**Given entries:**
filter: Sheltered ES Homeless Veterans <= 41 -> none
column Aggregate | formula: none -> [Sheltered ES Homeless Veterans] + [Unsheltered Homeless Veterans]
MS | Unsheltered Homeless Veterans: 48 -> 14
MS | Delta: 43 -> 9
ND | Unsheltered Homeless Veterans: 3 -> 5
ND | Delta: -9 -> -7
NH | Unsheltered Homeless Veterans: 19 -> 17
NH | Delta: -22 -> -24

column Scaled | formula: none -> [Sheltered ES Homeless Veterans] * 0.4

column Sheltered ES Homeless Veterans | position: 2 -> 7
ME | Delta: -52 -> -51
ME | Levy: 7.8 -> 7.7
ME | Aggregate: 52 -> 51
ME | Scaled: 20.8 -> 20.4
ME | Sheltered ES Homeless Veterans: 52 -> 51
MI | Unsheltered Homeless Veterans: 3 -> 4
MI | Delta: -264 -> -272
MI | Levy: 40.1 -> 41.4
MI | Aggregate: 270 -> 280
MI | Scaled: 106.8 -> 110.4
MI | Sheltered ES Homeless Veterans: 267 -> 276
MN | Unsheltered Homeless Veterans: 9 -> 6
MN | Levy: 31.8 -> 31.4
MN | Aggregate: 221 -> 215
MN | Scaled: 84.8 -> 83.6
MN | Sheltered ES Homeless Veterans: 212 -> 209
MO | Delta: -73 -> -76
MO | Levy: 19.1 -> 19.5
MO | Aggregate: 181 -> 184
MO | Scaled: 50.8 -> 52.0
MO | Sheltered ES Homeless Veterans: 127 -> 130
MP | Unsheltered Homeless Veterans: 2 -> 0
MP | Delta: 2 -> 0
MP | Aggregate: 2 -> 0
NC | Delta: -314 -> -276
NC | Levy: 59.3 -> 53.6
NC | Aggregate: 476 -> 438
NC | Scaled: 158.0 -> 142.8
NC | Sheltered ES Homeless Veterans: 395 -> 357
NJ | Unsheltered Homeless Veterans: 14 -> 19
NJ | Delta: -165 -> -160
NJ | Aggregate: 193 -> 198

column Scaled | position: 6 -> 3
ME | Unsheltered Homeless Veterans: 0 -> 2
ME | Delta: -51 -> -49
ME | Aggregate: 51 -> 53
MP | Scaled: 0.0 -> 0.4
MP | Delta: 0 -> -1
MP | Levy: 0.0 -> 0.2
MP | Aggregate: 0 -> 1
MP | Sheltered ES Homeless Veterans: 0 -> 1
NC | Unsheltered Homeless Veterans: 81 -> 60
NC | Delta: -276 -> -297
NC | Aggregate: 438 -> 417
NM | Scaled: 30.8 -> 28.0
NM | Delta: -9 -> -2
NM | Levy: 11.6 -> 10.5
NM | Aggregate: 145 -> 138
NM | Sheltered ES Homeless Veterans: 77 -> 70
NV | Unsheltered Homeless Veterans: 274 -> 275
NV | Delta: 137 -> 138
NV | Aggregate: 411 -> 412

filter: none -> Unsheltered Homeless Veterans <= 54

**Exercise directions:**
Write out, from the lines above, only those from the line with "NH | Delta: -22 -> -24" to the line with "MN | Sheltered", exactly as given, including the first and the last.

**Output for this task:**
NH | Delta: -22 -> -24

column Scaled | formula: none -> [Sheltered ES Homeless Veterans] * 0.4

column Sheltered ES Homeless Veterans | position: 2 -> 7
ME | Delta: -52 -> -51
ME | Levy: 7.8 -> 7.7
ME | Aggregate: 52 -> 51
ME | Scaled: 20.8 -> 20.4
ME | Sheltered ES Homeless Veterans: 52 -> 51
MI | Unsheltered Homeless Veterans: 3 -> 4
MI | Delta: -264 -> -272
MI | Levy: 40.1 -> 41.4
MI | Aggregate: 270 -> 280
MI | Scaled: 106.8 -> 110.4
MI | Sheltered ES Homeless Veterans: 267 -> 276
MN | Unsheltered Homeless Veterans: 9 -> 6
MN | Levy: 31.8 -> 31.4
MN | Aggregate: 221 -> 215
MN | Scaled: 84.8 -> 83.6
MN | Sheltered ES Homeless Veterans: 212 -> 209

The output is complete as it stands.